In his series, “Dark Days”, Sanford uses this technique to recreate his family’s vernacular photos. It focuses on the darkness of his childhood and the early years of his parents’ marriage. He wanted to explore the “encroachment of the invisible world”. For Sanford, you have the visible world, where physics rules and everything works as it should, in linear fashion. Then, there is an invisible world, a place where things don’t work as they ought. It is a metaphysical world where logic is missing and in its place is fate and an external network of plans.
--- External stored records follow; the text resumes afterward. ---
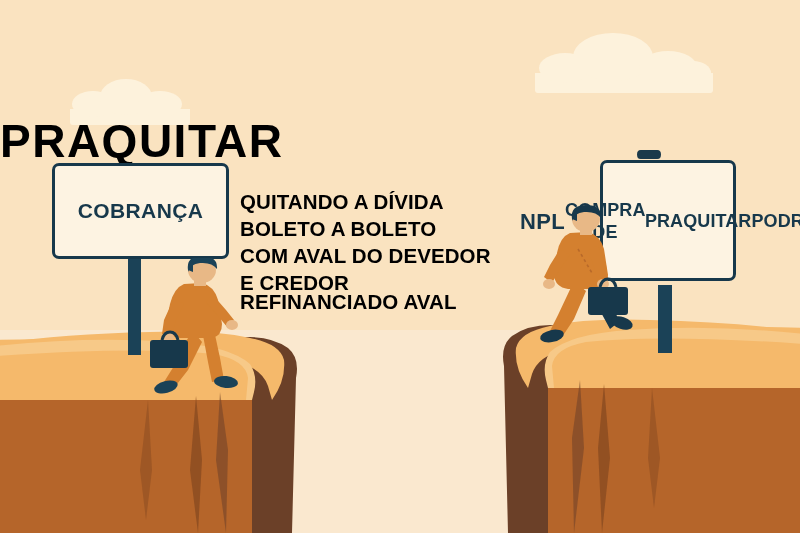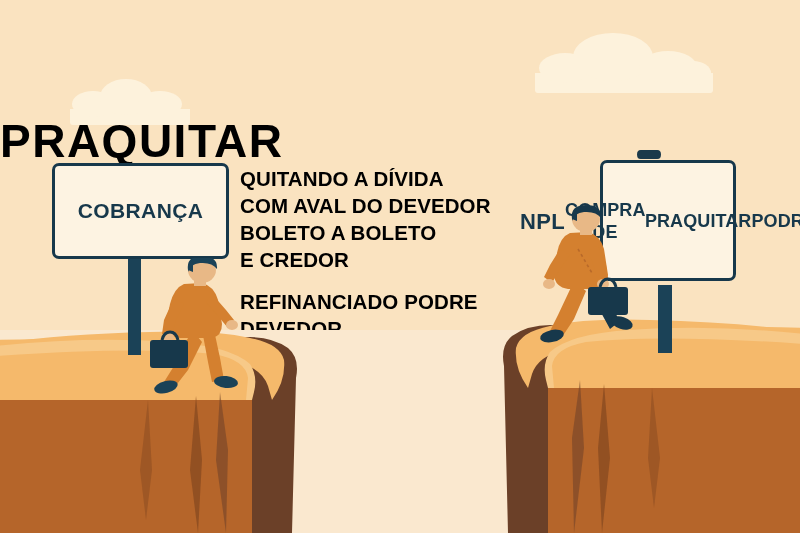--- a/index.html
+++ b/index.html
@@ -83,21 +83,21 @@
   .cloud-right .base { left: 0; bottom: 0; width: 178px; height: 20px; }
   .cloud-right .p1 { left: 4px;   bottom: 10px; width: 52px; height: 30px; }
   .cloud-right .p2 { left: 38px;  bottom: 12px; width: 80px; height: 48px; }
   .cloud-right .p3 { left: 104px; bottom: 10px; width: 58px; height: 32px; }
   .cloud-right .p4 { left: 140px; bottom: 8px;  width: 36px; height: 24px; }
   .title {
     position: absolute; left: 0; top: 118px; width: 800px;
     font-size: 46px; font-weight: 700; letter-spacing: 1.5px; line-height: 1;
   }
   .sub {
-    position: absolute; left: 240px; top: 165px; width: 320px;
+    position: absolute; left: 240px; top: 188px; width: 320px;
     font-size: 20.5px; font-weight: 700; line-height: 1.32; letter-spacing: .1px;
   }
   .sub2 {
     position: absolute; left: 240px; top: 288px; width: 320px;
     font-size: 20.5px; font-weight: 700; line-height: 1.32; letter-spacing: .1px;
   }
 
   
   .person { position: absolute; z-index: 7; }
   .person-left  { left: 140px; top: 258px; width: 110px; height: 140px; }
@@ -182,28 +182,27 @@
     <div class="npl">NPL</div>
     <div class="line">COMPRA DE</div>
     <div class="line">PRAQUITAR</div>
     <div class="line">PODRE</div>
   </div>
 
   <div class="title">PRAQUITAR</div>
 
   <div class="sub">
     <div>QUITANDO A DÍVIDA</div>
+    <div>BOLETO A BOLETO</div>
     <div>COM AVAL DO DEVEDOR</div>
-    <div>BOLETO A BOLETO</div>
     <div>E CREDOR</div>
   </div>
 
   <div class="sub2">
-    <div>REFINANCIADO PODRE</div>
-    <div>DEVEDOR</div>
+    <div>REFINANCIADO AVAL</div>
   </div>
 
   <svg class="person person-left" viewBox="0 0 110 140">
 
     <path d="M 52 72 L 34 108 L 24 124 L 34 130 L 48 112 L 62 84 Z" fill="#D4802F"></path>
 
     <path d="M 62 72 L 68 104 L 72 124 L 84 122 L 80 100 L 74 72 Z" fill="#D4802F"></path>
 
     <ellipse cx="26" cy="129" rx="12" ry="6" fill="#1B4257" transform="rotate(-14 26 129)"></ellipse>
 

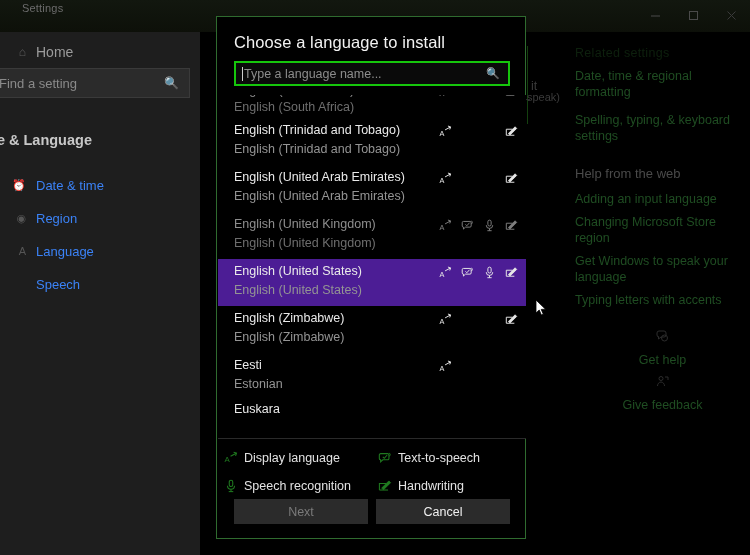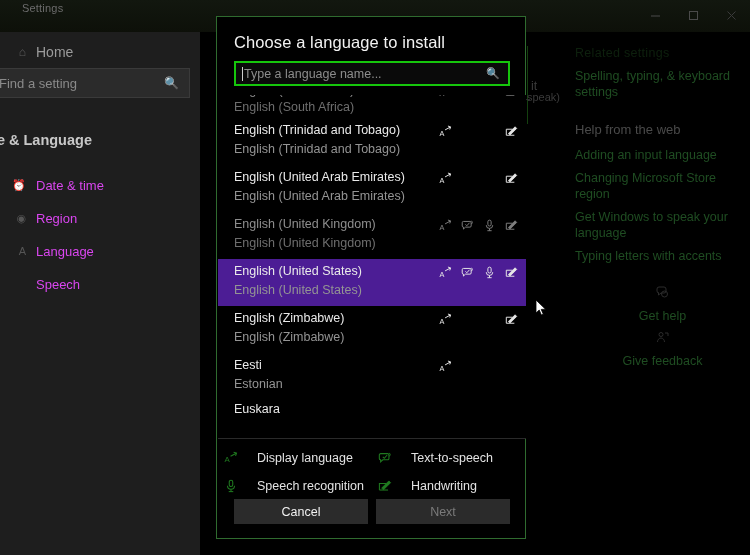--- a/index.html
+++ b/index.html
@@ -42,21 +42,21 @@
   }
   .find-box .ph { margin-left:10px; font-size:13px; color:#8a8a8a; }
   .find-box .mag { position:absolute; right:10px; color:#9a9a9a; font-size:12px; }
 
   .side-heading {
     position:absolute; left:-16px; top:100px; width:210px;
     font-size:14.5px; color:#c8c8c8; font-weight:600;
   }
   .side-item { position:absolute; left:0; width:200px; height:26px; display:flex; align-items:center; }
   .side-item .ico { width:26px; text-align:right; color:#555; font-size:11px; }
-  .side-item .lbl { margin-left:10px; font-size:13px; color:#d946ef; }
+  .side-item .lbl { margin-left:10px; font-size:13px; color:#3b82f6; }
 
   
   .right-col { position:absolute; left:575px; top:46px; width:175px; }
   .rel-head { font-size:12.5px; color:#0d200d; margin-bottom:8px; letter-spacing:.3px; }
   .rel-link { font-size:12.5px; color:#1f4d22; line-height:16px; margin-bottom:12px; }
   .help-head { font-size:13px; color:#4a4a4a; margin:22px 0 10px 0; }
   .help-link { font-size:12.5px; color:#1f4d22; line-height:16px; margin-bottom:7px; }
   .foot-link { display:flex; align-items:center; gap:10px; margin-top:8px;flex-direction:column; }
   .foot-link .gi { width:14px; color:#2c2c2c; display:flex; justify-content:center; }
   .foot-link .lbl { font-size:12.5px; color:#1f4d22; }
@@ -116,21 +116,21 @@
   .clipped-bot .native { top:2px; }
 
   .list-divider { position:absolute; left:1px; top:421px; width:308px; height:1px; background:#2a2a2a; }
 
   
   .legend { position:absolute; left:1px; top:428px; width:308px; }
   .legend-row { display:flex; margin-bottom:2px; }
   .legend-cell { display:flex; align-items:center; width:154px; height:26px; }
   .legend-cell .li { width:26px; display:flex; justify-content:center; color:#1f7a1f; }
   .legend-cell .li svg { display:block; }
-  .legend-cell .lbl { font-size:12.5px; color:#e2e2e2;margin-left:13px; }
+  .legend-cell .lbl { font-size:12.5px; color:#e2e2e2; }
 
   
   .btn-row { position:absolute; left:17px; top:482px; width:276px; display:flex; gap:8px; }
   .btn {
     width:134px; height:25px; background:#2b2b2b; border:none;
     font-family:"Liberation Sans", sans-serif; font-size:12.5px; color:#f0f0f0;
     display:flex; align-items:center; justify-content:center; cursor:pointer;
   }
   .btn.disabled { color:#7a7a7a; }
 
@@ -199,20 +199,21 @@
     </div>
 
     <div class="vrule"></div>
     <div class="hrule"></div>
     <div class="tiny-box"></div>
     <div class="frag" style="left:531px; top:79px;">it</div>
     <div class="frag" style="left:527px; top:91px; font-size:11px;">speak)</div>
 
     <div class="right-col">
       <div class="rel-head">Related settings</div>
+      <div class="rel-link">Date, time &amp; regional formatting</div>
       <div class="rel-link">Spelling, typing, &amp; keyboard settings</div>
 
       <div class="help-head">Help from the web</div>
       <div class="help-link">Adding an input language</div>
       <div class="help-link">Changing Microsoft Store region</div>
       <div class="help-link">Get Windows to speak your language</div>
       <div class="help-link">Typing letters with accents</div>
 
       <div class="foot-link" style="margin-top:22px;">
         <span class="gi">
@@ -470,21 +471,21 @@
                 <path d="M1.6 12.6 L11.5 12.6" fill="none" stroke="#1f7a1f" stroke-width="1.2"></path>
                 <path d="M4.2 10.4 L12.4 2.2 L14.4 4.2 L6.2 12.4 Z" fill="#1f7a1f" stroke="#1f7a1f" stroke-width="1"></path>
               </svg>
             </span>
             <span class="lbl">Handwriting</span>
           </div>
         </div>
       </div>
 
     <div class="btn-row">
+      <button class="btn disabled">Next</button>
       <button class="btn">Cancel</button>
-      <button class="btn disabled">Next</button>
     </div>
 
     <svg class="cursor" viewBox="0 0 12 18">
       <polygon points="0,0 0,13 3.2,10 5.4,15 7.3,14.2 5.2,9.4 9.5,9.2" fill="#ffffff" stroke="#000000" stroke-width="0.8"></polygon>
     </svg>
   </div>
 </div>
 
 </body></html>

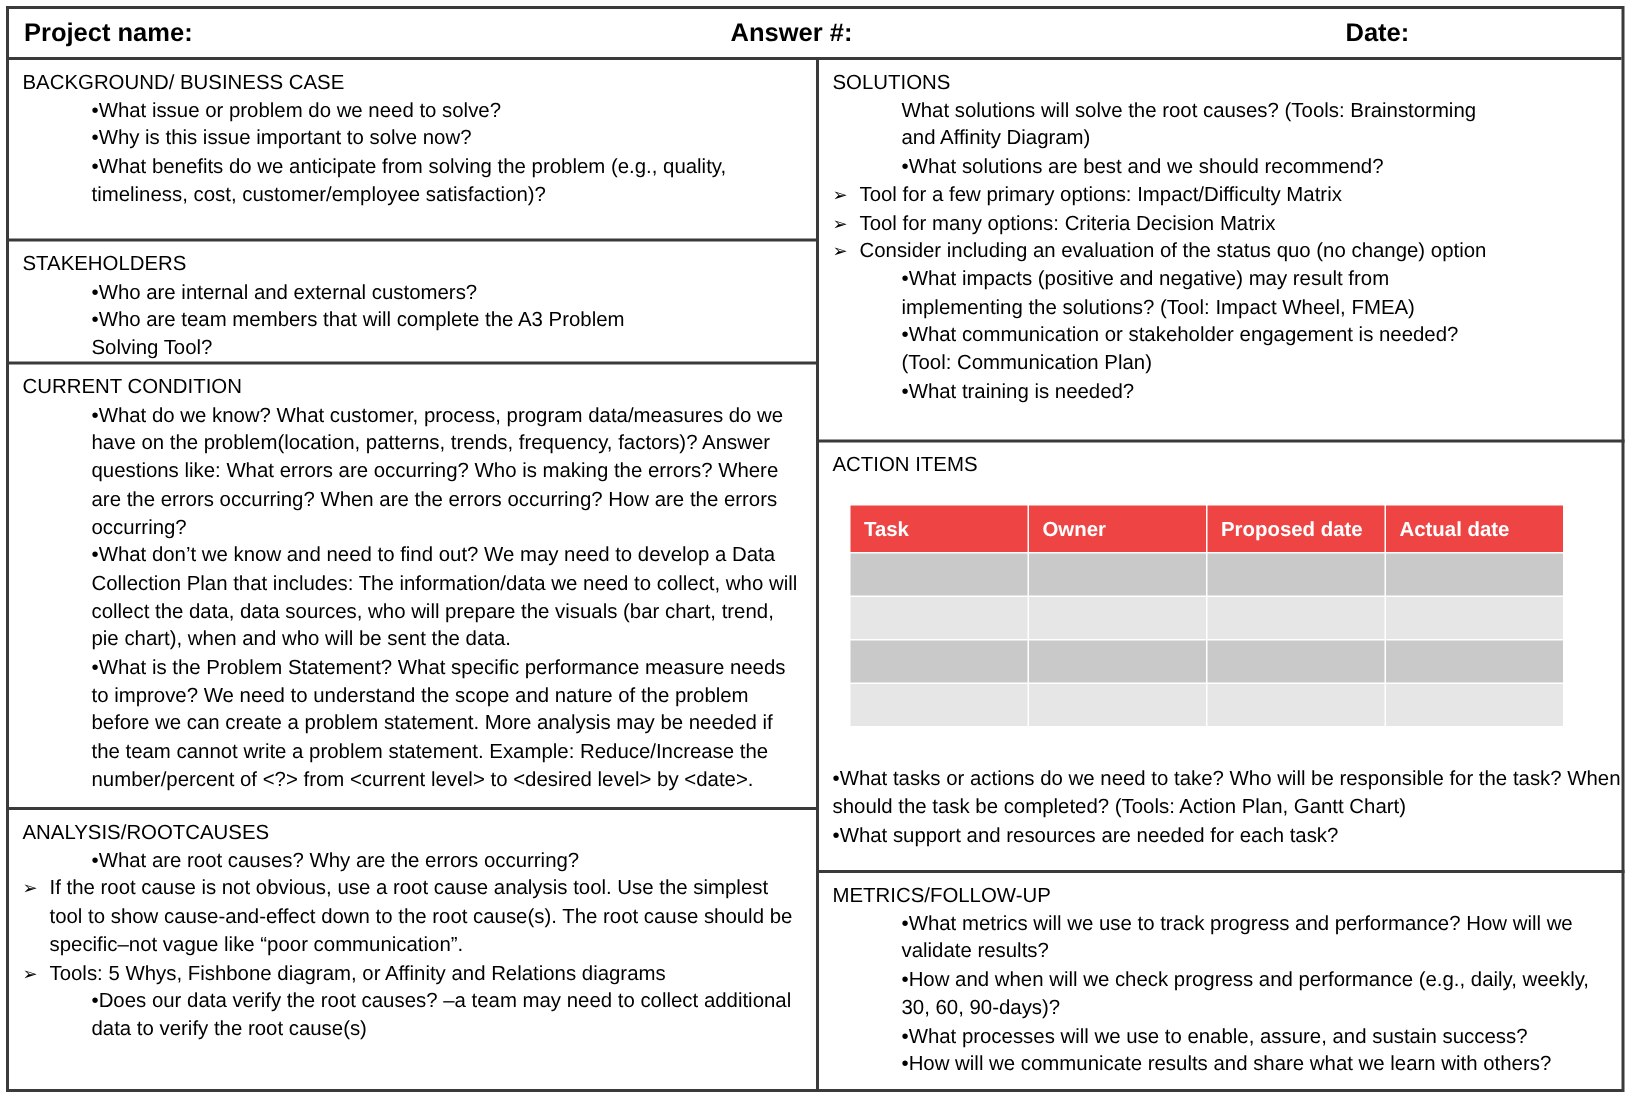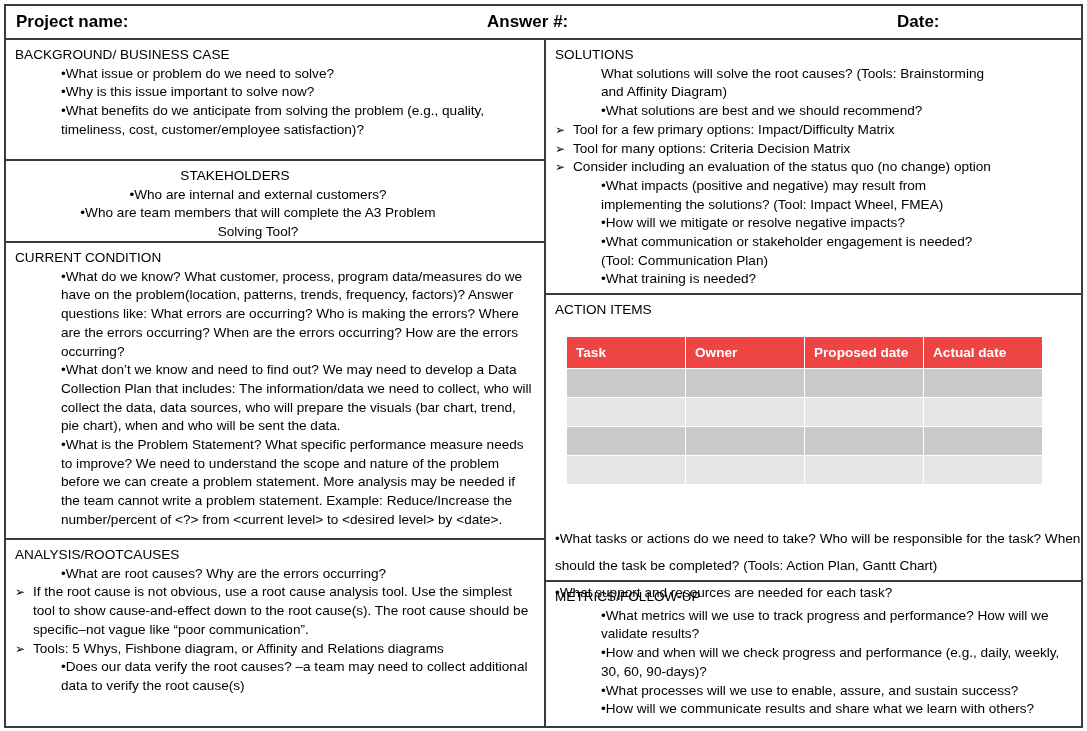--- a/index.html
+++ b/index.html
@@ -22,38 +22,38 @@
     position: absolute; left: 538px; top: 34px; width: 2px; height: 688px; background: #3a3a3a;
   }
   .section { position: absolute; padding: 4px 9px; font-size: 13.6px; line-height: 18.7px; }
   .section .title { font-weight: normal; font-size: 13.6px; }
   .section .line { display: block; margin-left: 46px; }
   .section .arrow { display: block; padding-left: 18px; text-indent: -18px; }
   .section .arrow .glyph { display: inline-block; width: 18px; text-indent: 0; font-size: 12px; }
   .hline { position: absolute; height: 2px; background: #3a3a3a; }
 
   #s-background { left: 0; top: 36px; width: 538px; }
-  #s-stakeholders { left: 0; top: 157px; width: 458px; text-align: center; }
+  #s-stakeholders { left: 0; top: 157px; width: 458px; }
   #s-current { left: 0; top: 239px; width: 538px; }
   #s-analysis { left: 0; top: 536px; width: 538px; }
   #s-solutions { left: 540px; top: 36px; width: 469px; }
   #s-actions { left: 540px; top: 291px; width: 537px; }
   #s-metrics { left: 540px; top: 578px; width: 537px; }
 
   .action-table {
     position: absolute; left: 560px; top: 330px; border-collapse: separate; border-spacing: 1px;
   }
   .action-table th {
     background: #ef4444; color: #fff; font-weight: bold; font-size: 13.6px; text-align: left;
     height: 26px; padding: 8px 9px; width: 118px;
   }
   .action-table td { height: 28px; width: 118px; }
   .row-dark td { background: #c9c9c9; }
   .row-light td { background: #e6e6e6; }
-  .actions-text { position: absolute; left: 549px; top: 503px; width: 530px; font-size: 13.6px; line-height: 27px; margin-top: 16px; }
+  .actions-text { position: absolute; left: 549px; top: 503px; width: 530px; font-size: 13.6px; line-height: 19px; }
 </style>
 </head>
 <body>
 
 <div class="frame">
   <div class="header">
     <span class="hdr-project">Project name:</span>
     <span class="hdr-version">Answer #:</span>
     <span class="hdr-date">Date:</span>
   </div>
@@ -91,21 +91,20 @@
   </div>
 
   <div class="section" id="s-solutions">
     <div class="title">SOLUTIONS</div>
     <span class="line">What solutions will solve the root causes? (Tools: Brainstorming and Affinity Diagram)</span>
     <span class="line">•What solutions are best and we should recommend?</span>
     <span class="arrow"><span class="glyph">➢</span><span>Tool for a few primary options: Impact/Difficulty Matrix</span></span>
     <span class="arrow"><span class="glyph">➢</span><span>Tool for many options: Criteria Decision Matrix</span></span>
     <span class="arrow"><span class="glyph">➢</span><span>Consider including an evaluation of the status quo (no change) option</span></span>
     <span class="line">•What impacts (positive and negative) may result from implementing the solutions? (Tool: Impact Wheel, FMEA)</span>
-    <span class="line">•How will we mitigate or resolve negative impacts?</span>
     <span class="line">•What communication or stakeholder engagement is needed? (Tool: Communication Plan)</span>
     <span class="line">•What training is needed?</span>
   </div>
   <div class="hline" style="left:540px;top:287px;width:537px;"></div>
 
   <div class="section" id="s-actions">
     <div class="title">ACTION ITEMS</div>
   </div>
   <table class="action-table">
     <thead>

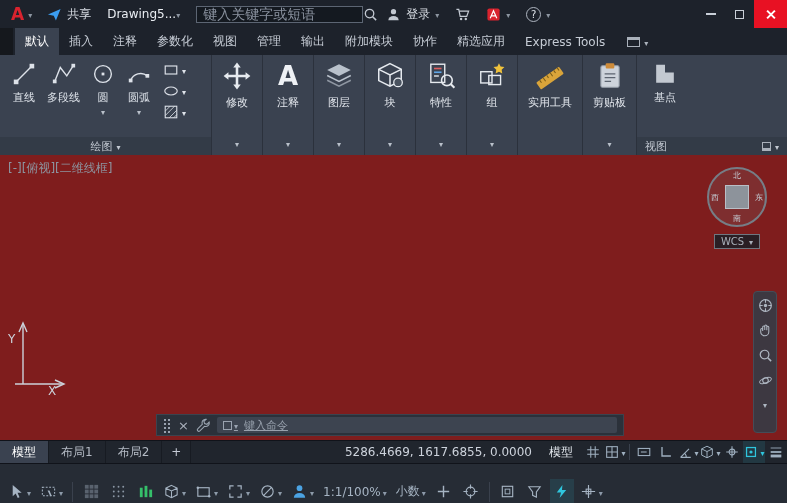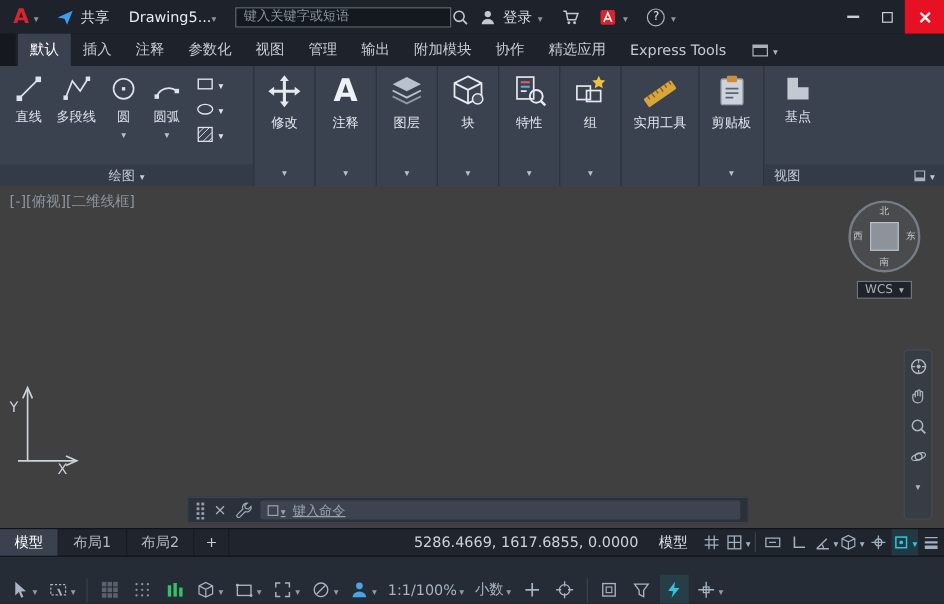--- a/index.html
+++ b/index.html
@@ -11,21 +11,21 @@
   .caret::after { content:"▾"; font-size:8px; color:inherit; }
   .dim { color:#8d95a1; }
 
   
   .titlebar { height:28px; background:#1d222b; display:flex; align-items:center; padding-left:4px; color:#d8dde4; }
   .tb-logo { display:flex; align-items:center; gap:4px; padding:0 7px; height:100%; }
   .logoA { color:#d9232e; font-weight:700; font-size:17px; line-height:1; }
   .tb-item { display:flex; align-items:center; gap:5px; padding:0 8px; height:100%; }
   .tb-title { margin-left:8px; color:#e9edf2; white-space:nowrap; }
   .tb-search { margin-left:16px; }
-  .tb-search input { width:180px; height:17px; background:#141920; border:1px solid #5c6573; color:#c9cfd8; font-size:11px; padding:0 6px; outline:none;font-family:Liberation Serif, serif; }
+  .tb-search input { width:167px; height:17px; background:#141920; border:1px solid #5c6573; color:#c9cfd8; font-size:14px; padding:0 6px; outline:none; }
   .tb-search input::placeholder { color:#8b93a0; }
   .i16 { width:15px; height:15px; flex:0 0 auto; }
   .help-circ { width:15px; height:15px; border:1px solid #aeb5c0; border-radius:50%; display:flex; align-items:center; justify-content:center; font-size:10px; color:#dfe4ea; }
   .winbtns { margin-left:auto; display:flex; height:100%; }
   .wbtn { width:29px; height:100%; display:flex; align-items:center; justify-content:center; color:#c9cfd8; }
   .wbtn.close { width:33px; background:#e81123; }
   .ic-min { width:10px; height:2px; background:currentColor; display:block; }
   .ic-max { width:9px; height:9px; border:1px solid currentColor; display:block; }
   .ic-close { position:relative; width:11px; height:11px; display:block; }
   .ic-close::before,.ic-close::after { content:""; position:absolute; left:5px; top:0; width:2px; height:11px; background:#fff; }
@@ -58,21 +58,21 @@
   .bigA::after { content:"A"; font-size:26px; font-weight:700; color:#eef1f5; line-height:1; }
   .plabel { font-size:11px; color:#e3e7ed; margin-top:4px; white-space:nowrap; }
   .panel.colp .caret { margin-top:auto; margin-bottom:3px; color:#b9c0ca; }
   .panel.viewp { flex:1; border-right:none; }
   .panel.viewp .pbody { justify-content:flex-start; padding-left:10px; }
   .pfoot.view { justify-content:flex-start; padding:0 8px; }
   .pfoot.view .fspace { flex:1; }
   .ic-dlg { width:9px; height:9px; border:1px solid #aab1bb; border-bottom-width:3px; display:inline-block; }
 
   
-  .canvas { height:285px; background:#404040; position:relative; overflow:hidden; }
+  .canvas { height:285px; background:#7f1d1d; position:relative; overflow:hidden; }
   .vplabel { position:absolute; left:8px; top:5px; color:#8d95a0; }
 
   .viewcube { position:absolute; right:12px; top:12px; width:76px; display:flex; flex-direction:column; align-items:center; }
   .vc-ring { width:60px; height:60px; border-radius:50%; border:2px solid #767d86; background:rgba(120,126,134,0.18); position:relative; display:flex; align-items:center; justify-content:center; }
   .vc-face { width:24px; height:24px; background:#8d939b; border:1px solid #b9bfc7; }
   .vc-pt { position:absolute; font-size:8px; color:#c3c9d1; }
   .vc-n { top:1px; left:50%; transform:translateX(-50%); }
   .vc-s { bottom:1px; left:50%; transform:translateX(-50%); }
   .vc-w { left:2px; top:50%; transform:translateY(-50%); }
   .vc-e { right:2px; top:50%; transform:translateY(-50%); }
“Dark Days” demonstrates Sanford’s musings on the “invisible world” through subtle color choices and hesitant lines. In the image above, the main subject is a young boy, but he is offset, pushed to the side and slightly back. A large majority of the painting is blank walls, with soft, dark lines as the only break of space. It creates a sense of isolation and loneliness.
Sanford is satisfied with “Dark Days” but not the prestige and acclaim that came with its exhibition. He found out that when galleries came to him wanting to push a new version of his series that he balked and became reticent to the project. For him, the “Why” of making his art was just as important as the “What”. He wants to make art for art’s sake, not because he’s been ordered or commissioned to.